Given this alternative interpretation,
the Proverbs 8 story of creation invites us to see the goodness, joy, and
wonder infused in and throughout creation.
It invites us to live with delight and to treat ourselves and others in
a way that is delightful. Terrence
Fretheim, an Old Testament scholar, holds “that pleasure and playfulness are
built into the very structure of things.” Far from what many people assume to be true
about religion – namely it exists to tell us all the things we are not allowed
to do – “Wisdom opens up the world rather than closes it down.”
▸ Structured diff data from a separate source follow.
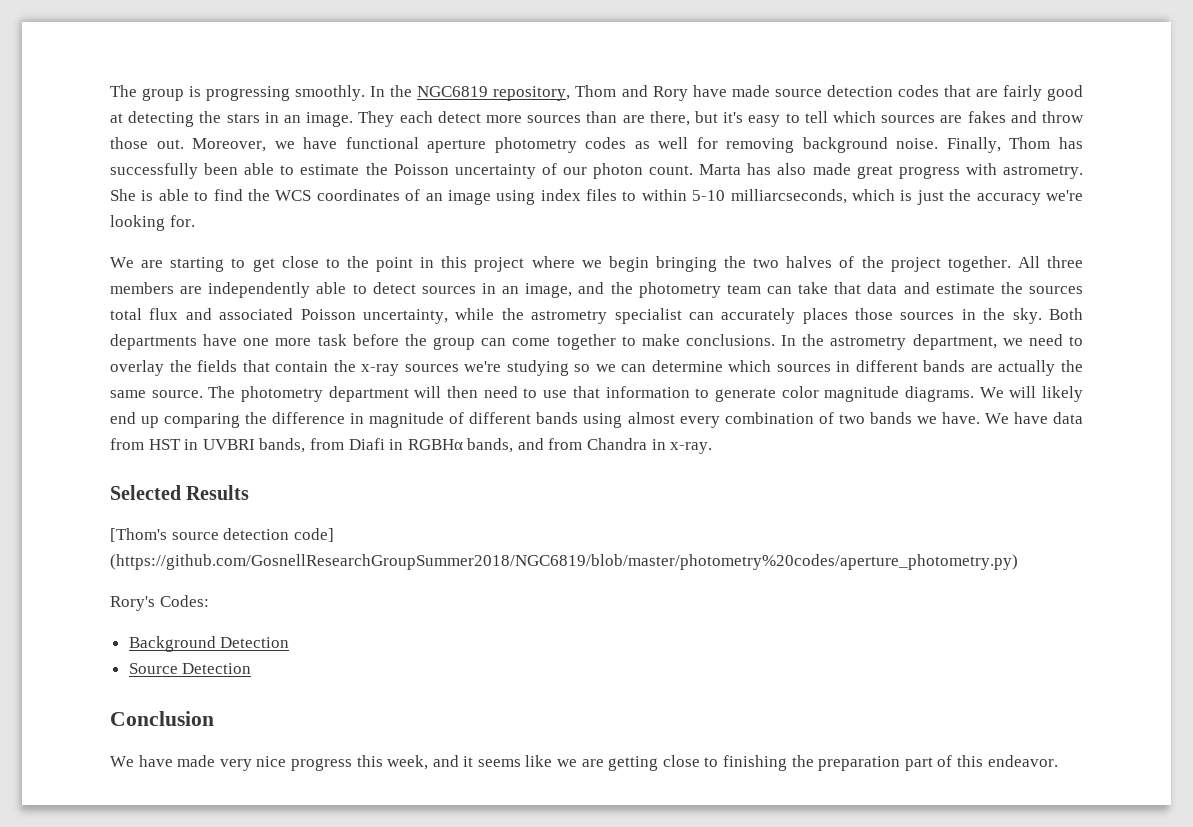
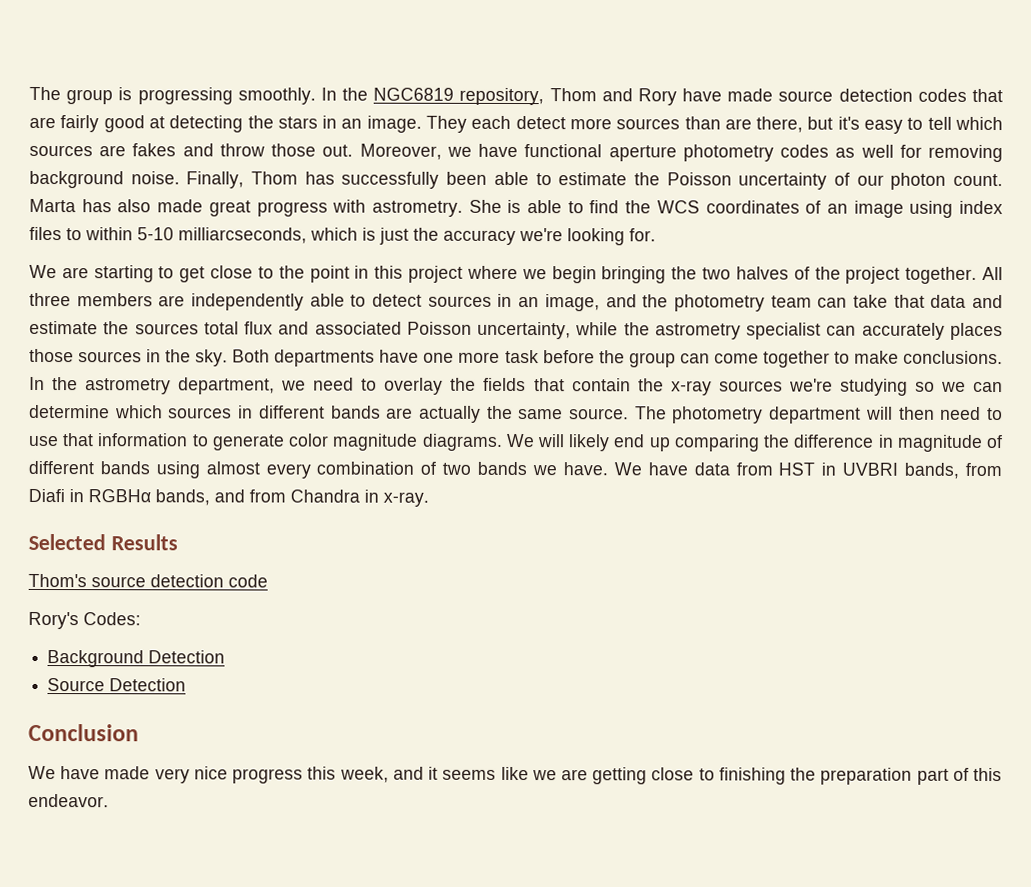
[110,528,334,542] [110,554,1018,570] [Thom's source detection code] (https://github.com/GosnellResearchGroupSummer2018/NGC6819/blob/master/photometry%20codes/aperture_photometry.py) -> [28,573,268,588] Thom's source detection code

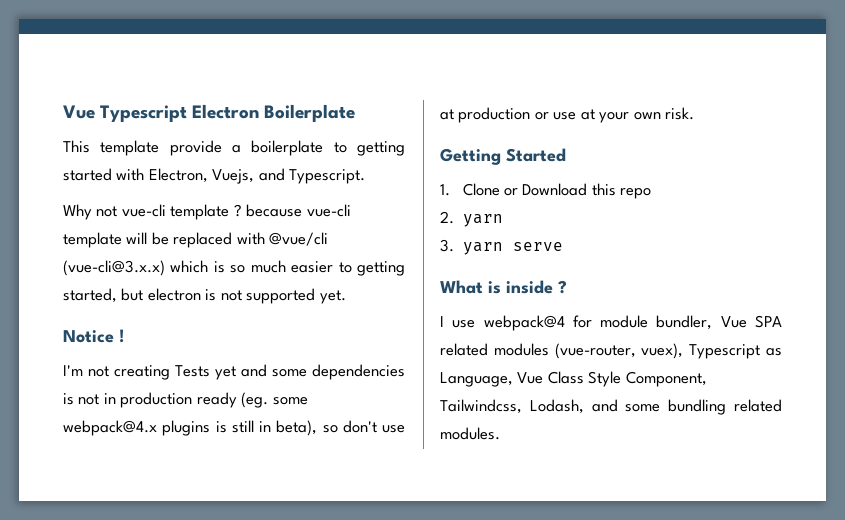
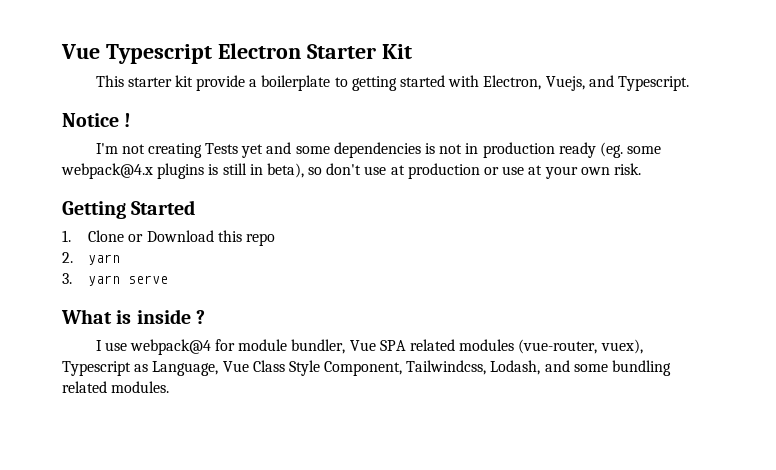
[264,104,356,122] Boilerplate -> [306,44,412,59] Starter Kit
[100,140,160,156] template -> [127,75,193,87] starter kit
[63,204,351,220] [63,232,329,248] [63,260,405,276] [63,288,346,304] // Why not vue-cli template ? because vue-cli template will be replaced with @vue/cli (vue-cli@3.x.x) which is so much easier to getting started, but electron is not supported yet. -> (689, 83) none

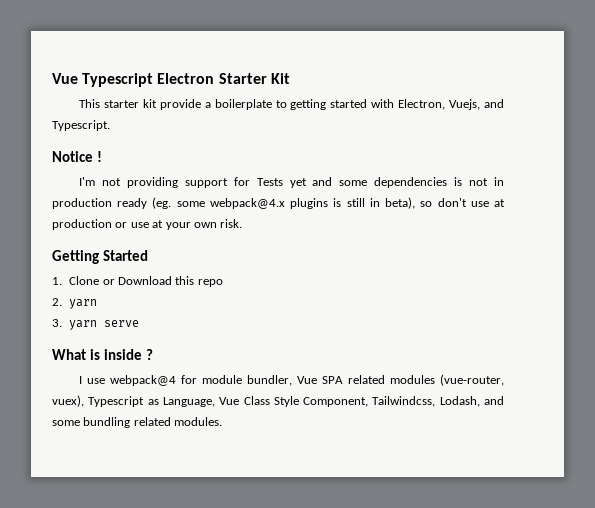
[147,143,202,158] creating -> [126,177,250,188] providing support for

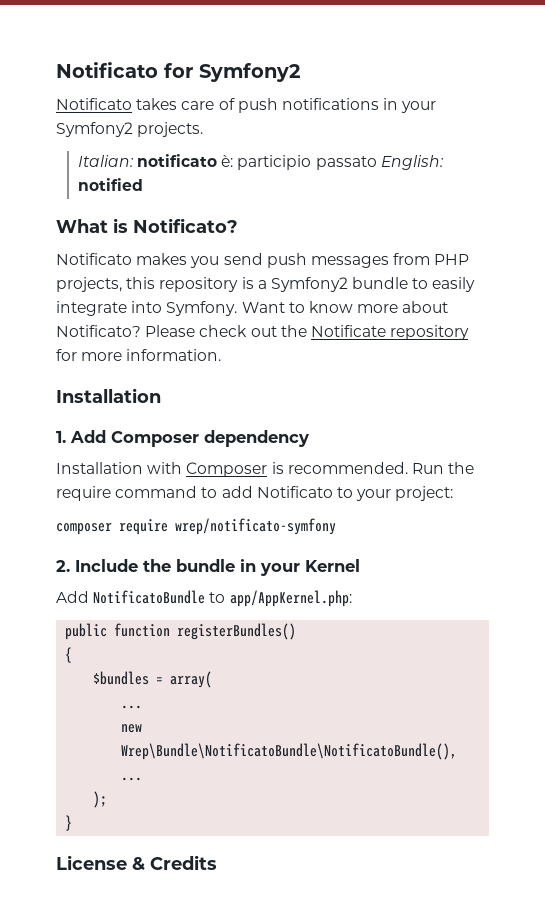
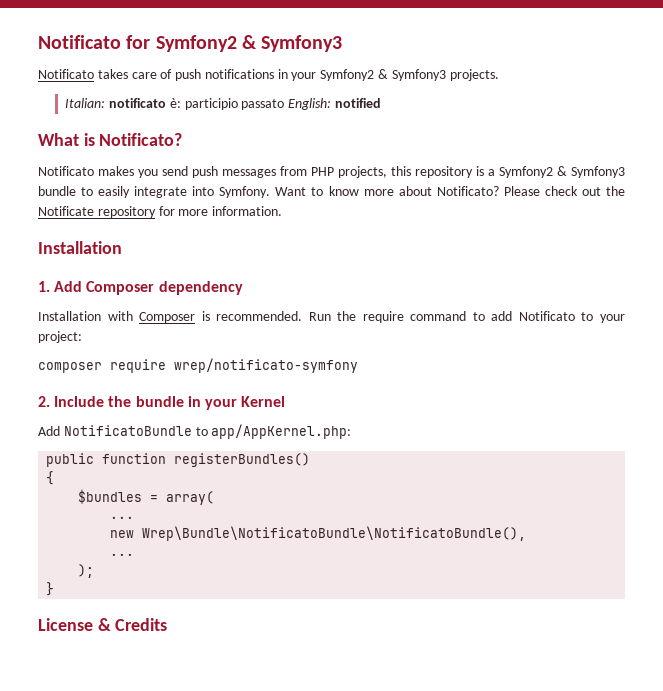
(301, 72) none -> [241,35,343,52] & Symfony3
(133, 129) none -> [378,69,446,81] & Symfony3
(348, 284) none -> [557,166,625,178] & Symfony3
I don’t believe the images of Wisdom as an architect and as a little
child are mutually exclusive. Perhaps
the writer of the passage intentionally crafted this ambiguity into the text so
we might see both and recognize how each image expresses an important
truth. Either way, it is a refreshing
change from the typical questions about “the story of creation” in the bible:
Gone are these:
Did God really create the world in six days?
Were Adam and Eve really the first humans?
How do I reconcile what the bible ‘teaches’ about
creation with what my brain tells me is true?
In are these:
How should I respond to the wise ordering sewn into
the fabric of creation?
What does it look like to delight in God’s creative
work?
This would be the conversation inspired
by the first chapter of the bible if I was in charge.